Fighters from the separatist Southern Transitional Council take control of a pro-government checkpoint in Khormaksar, north of Aden, on January 30, 2018. Separatists in war-ravaged Yemen have surrounded the presidential palace in the government's de facto capital Aden, moving closer Tuesday to taking full control of the southern city. / AFP PHOTO / SALEH AL-OBEIDI (Photo credit should read SALEH AL-OBEIDI/AFP via Getty Images)
Fighters from the separatist Southern Transitional Council take control of a pro-government checkpoint in Khormaksar, north of Aden, on January 30, 2018 [SALEH AL-OBEIDI/AFP via Getty Images]

The Coordinating Council for Retired Military and Security personnel in southern Yemen have today threatened to take control of the presidential Al-Maashiq palace in the interim capital of Aden in addition to the city's airport and other facilities.

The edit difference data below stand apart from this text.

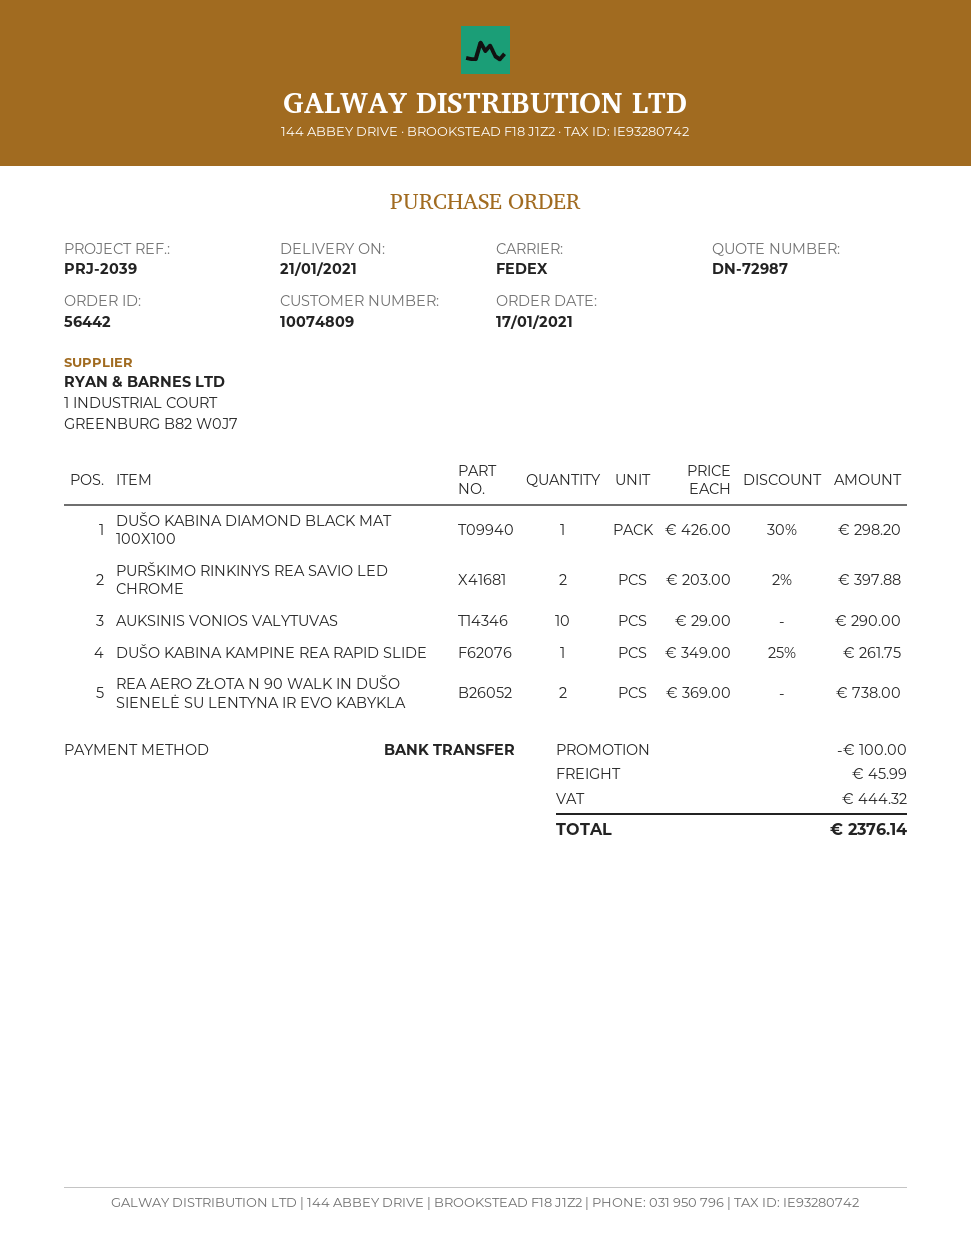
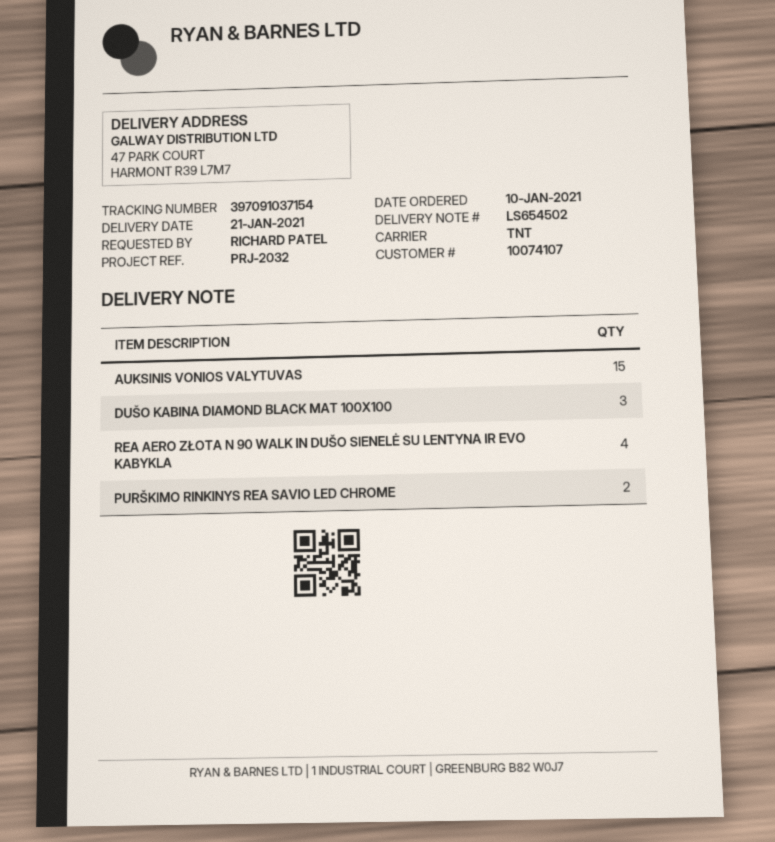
order date: 2021-01-17 -> 2021-01-10
customer number: 10074809 -> 10074107
reference: PRJ-2039 -> PRJ-2032
shipping method: FedEx -> TNT
DUŠO KABINA DIAMOND BLACK MAT 100X100: 1 -> 3
AUKSINIS VONIOS VALYTUVAS: 10 -> 15
DUŠO KABINA KAMPINE REA RAPID SLIDE: 1 -> none
REA AERO ZŁOTA N 90 WALK IN DUŠO SIENELĖ SU LENTYNA IR EVO KABYKLA: 2 -> 4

The threat comes ahead of the expected return of the Saudi-based exiled Yemeni government headed by President Abd Rabbuh Mansour Hadi to the southern port city following the formation of a new unity government in accordance with last year's Riyadh Agreement signed between Hadi's government and the UAE-backed Southern Transitional Council (STC). The latter had been in control of the palace and Aden since August last year.

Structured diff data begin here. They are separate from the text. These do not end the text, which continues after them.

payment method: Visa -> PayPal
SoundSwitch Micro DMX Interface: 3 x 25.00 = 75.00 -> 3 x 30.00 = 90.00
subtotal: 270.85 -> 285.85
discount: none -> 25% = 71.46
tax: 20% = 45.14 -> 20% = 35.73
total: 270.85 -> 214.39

According to the Yemen Press Agency, the Coordinating Council's statement issued today gave the new government two weeks to implement its demands for the payment of six months' salaries in addition to the previous years of 2016 and 2017.

READ: Yemen's Houthis impose restrictions on female university students

They also called on the government to provide a solution for the demobilised military personnel and to reinstate those who are able to serve while also restructuring the armed factions still operating in Aden.

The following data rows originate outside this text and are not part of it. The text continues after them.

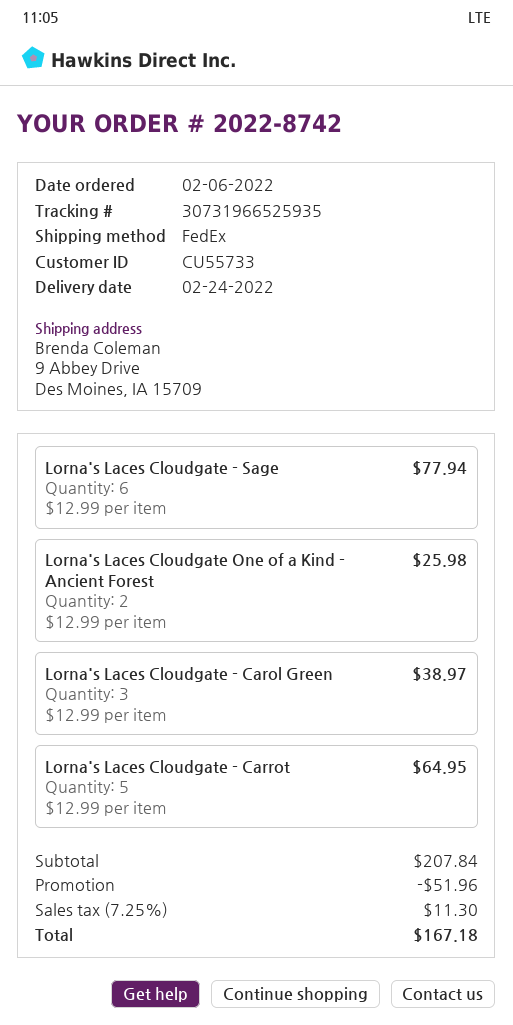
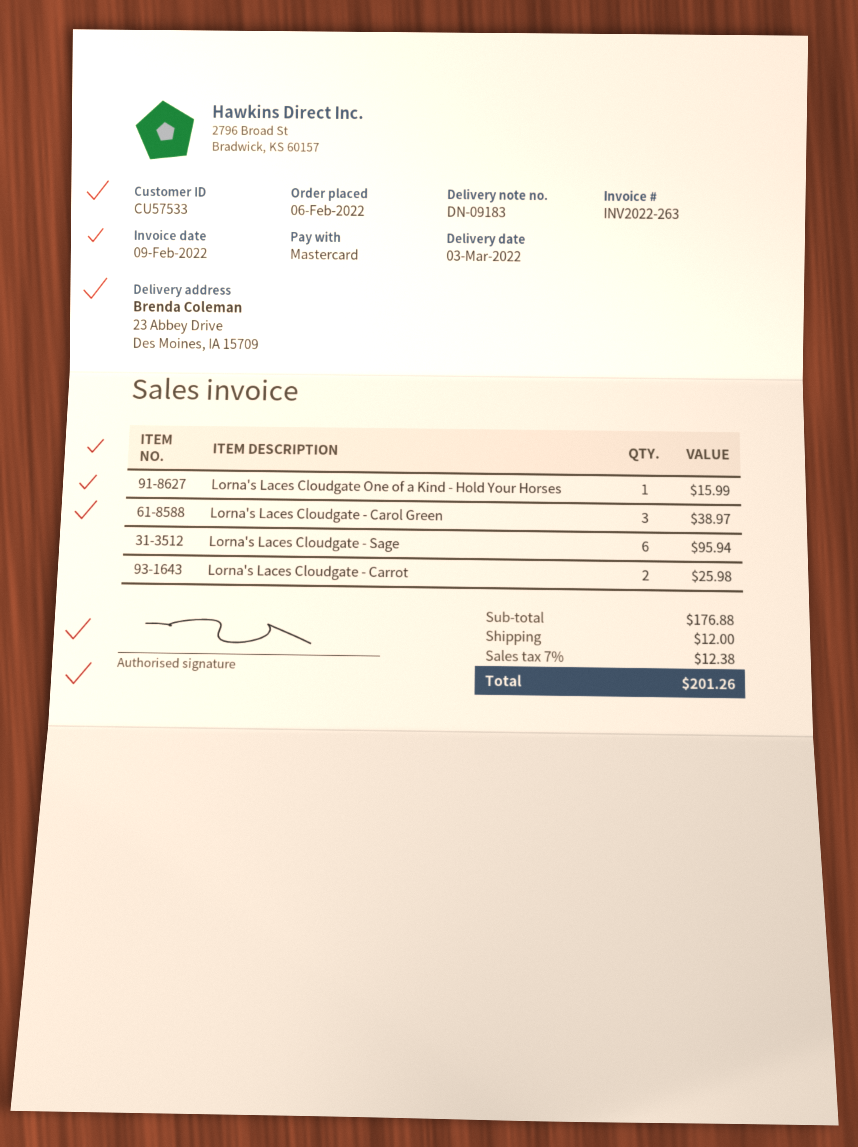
delivery date: 2022-02-24 -> 2022-03-03
customer number: CU55733 -> CU57533
ship to: 9 Abbey Drive, Des Moines, IA 15709 -> 23 Abbey Drive, Des Moines, IA 15709
Lorna's Laces Cloudgate - Sage: 6 for 77.94 -> 6 for 95.94
Lorna's Laces Cloudgate One of a Kind - Ancient Forest: 2 for 25.98 -> none
Lorna's Laces Cloudgate - Carrot: 5 for 64.95 -> 2 for 25.98
Lorna's Laces Cloudgate One of a Kind - Hold Your Horses: none -> 1 for 15.99
subtotal: 207.84 -> 176.88
discount: 51.96 -> none
shipping: none -> 12.00
tax: 7.25% = 11.30 -> 7% = 12.38
total: 167.18 -> 201.26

Yesterday, in a statement reported by Al-Arabiya TV, Yemeni Prime Minister Maeen Abdulmalik who retained his position in the new government, praised Saudi Arabia's role in "supporting Yemeni unity and sovereignty and has worked to end the divisions among the Yemenis"

"The new government is a national not quota government. It paves the way for a new era in the country," he added.

The 24-minister government includes representation from the STC and the Islah Party but has been criticised for excluding women members, the first such administration in 20 years prompting four MPs to threaten the government with a vote of no confidence. Friday's announcement of the new government comes after the redeployment of warring Islah and STC militia to focus on the country's northern regions dominated by Houthi and their allied forces in the army.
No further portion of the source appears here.